Harald_Jensas at Dell.com Harald_Jensas at Dell.com
Tue Jan 2 02:36:37 CST 2007


> -----Original Message-----
> From: Simon Gao [mailto:gao at schrodinger.com] 
> Sent: 29 December 2006 20:39
> To: Jensas, Harald
> Cc: linux-poweredge-Lists
> Subject: Re: IPMItool returns false value on PowerEdge 1950
> 
> Harald_Jensas at dell.com wrote:
> >> To: linux-poweredge-Lists
> >> Subject: Re: IPMItool returns false value on PowerEdge 1950
> >>
> >>     
> >
> > Have a look at page 86, 87 and 89 in this document.
> >
> > http://www.intel.com/design/xeon/datashts/313355.htm
> >
> > There is no diode in the new processors to read an absolute 
> CPU temperature from. The value you are seeing as negative is 
> a releative value that the system use to control the fan's.
> >
> > Quote:
> > "Fan speed control solutions utilize a TControl value stored in the 
> > processor IA32_TEMPERATURE_TARGET MSR. Prior to Dual-Core 
> Intel Xeon 
> > Processor 5100 Series, TControl represented a diode 
> temperature.

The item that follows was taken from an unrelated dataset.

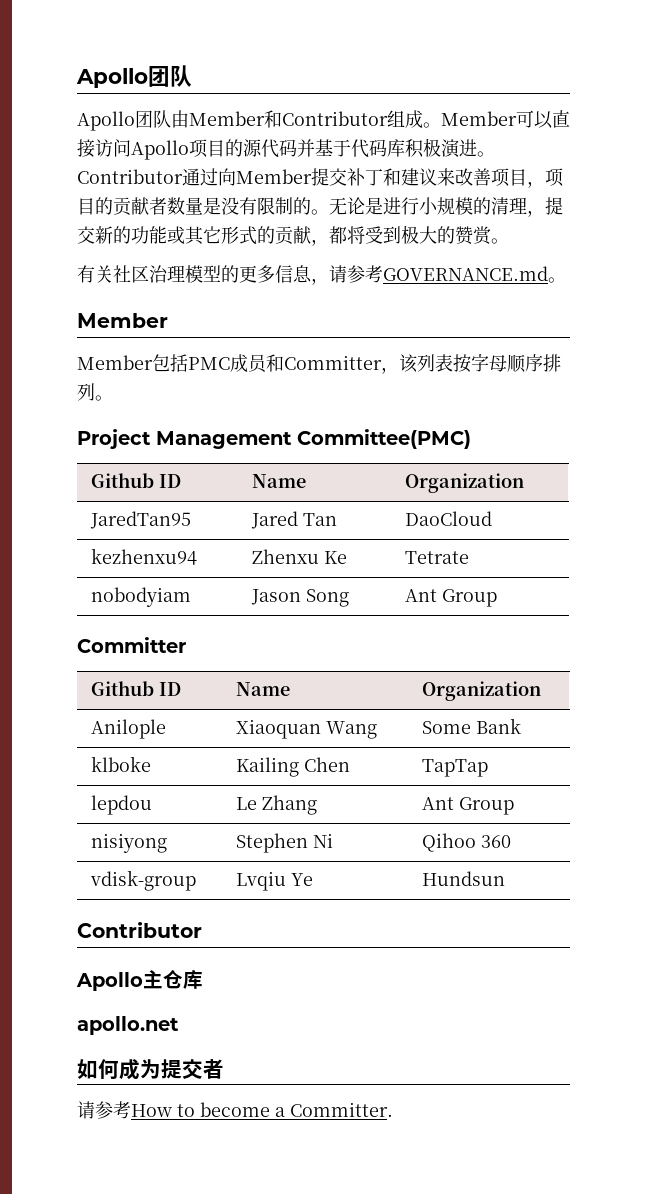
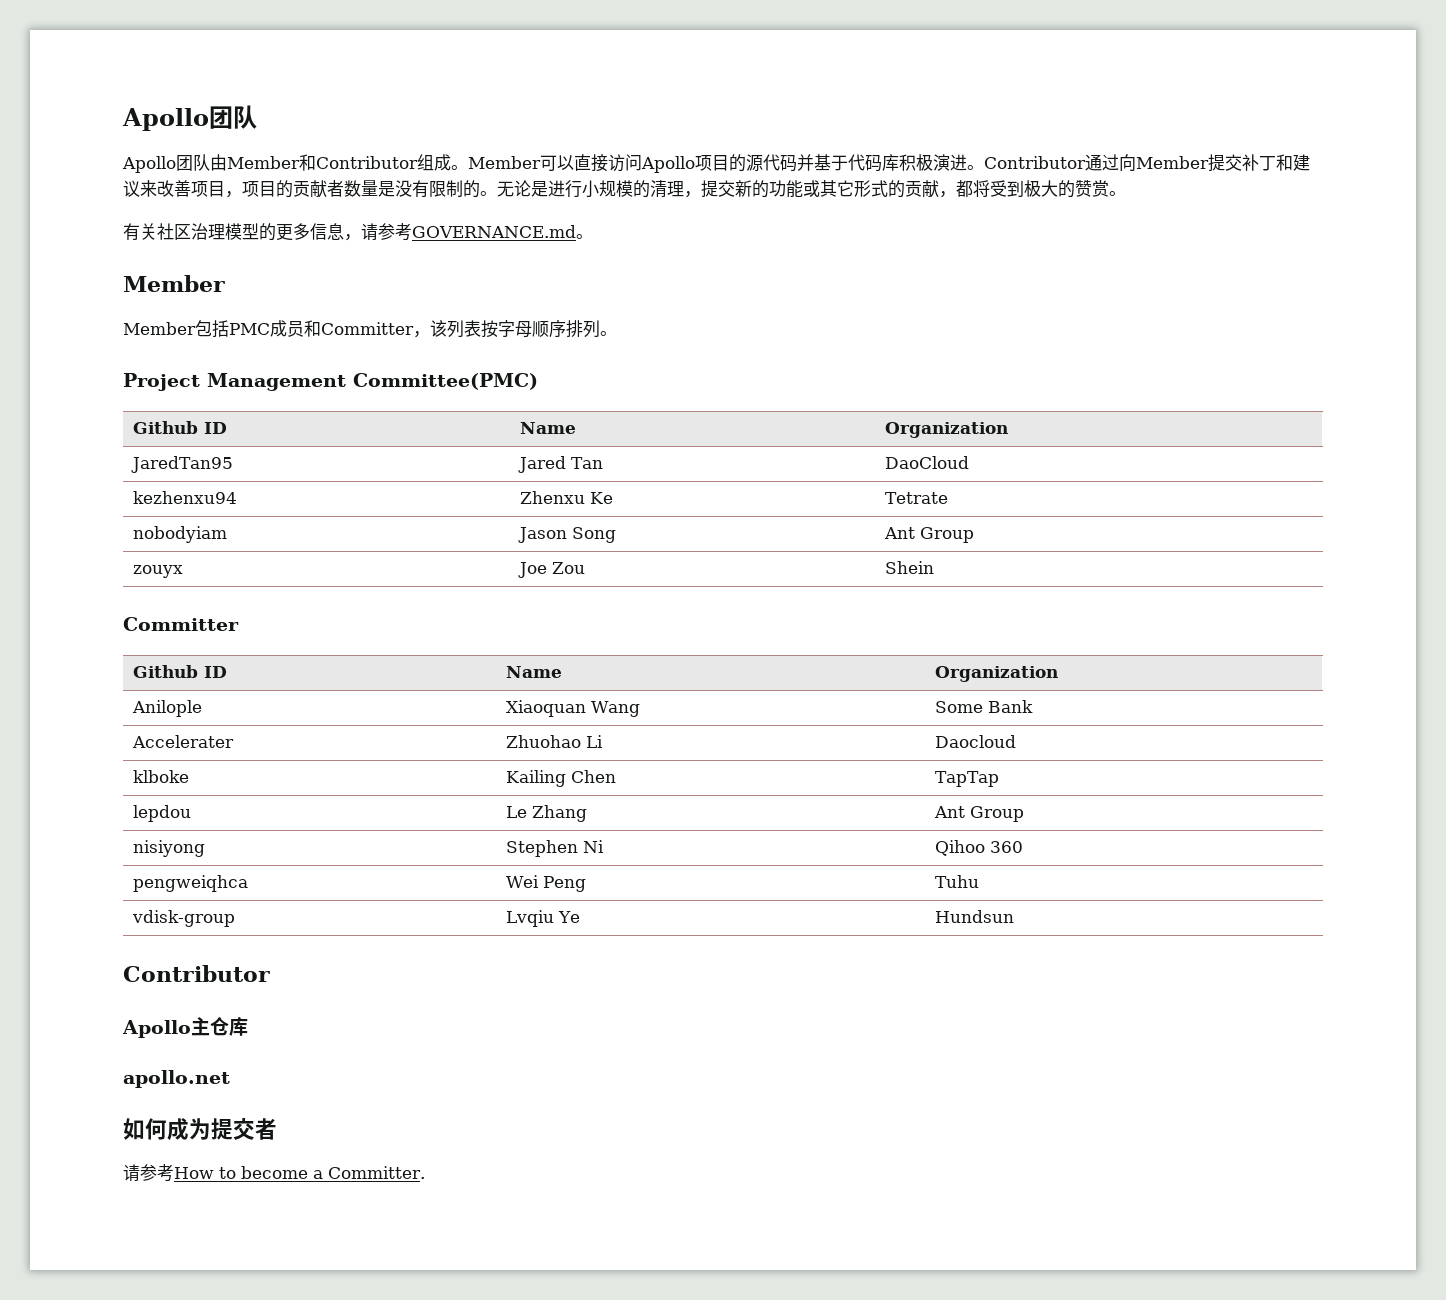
(497, 598) none -> [132,565,183,578] [517,562,585,578] [884,561,934,574] // zouyx | Joe Zou | Shein
(521, 726) none -> [131,735,234,748] [505,735,603,748] [934,735,1016,748] // Accelerater | Zhuohao Li | Daocloud
(511, 841) none -> [132,875,248,892] [505,875,586,892] [934,875,979,888] // pengweiqhca | Wei Peng | Tuhu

With 
> > Dual-Core Intel Xeon Processor 5100 Series, TControl represents an 
> > offset from TCC activation temperature.The DTS outputs temperature 
> > offsets over the PECI interface in response to a GetTemp0() 
> command and these offsets are relative values vs. an absolute values."
> >
> >
> > Since GetTemp0() is used both on older CPUs with a diode, 
> absolute values, and newer CPUs with digital thermal sensors, 
> relative values, the BMC will add the sensor to the SDR list. 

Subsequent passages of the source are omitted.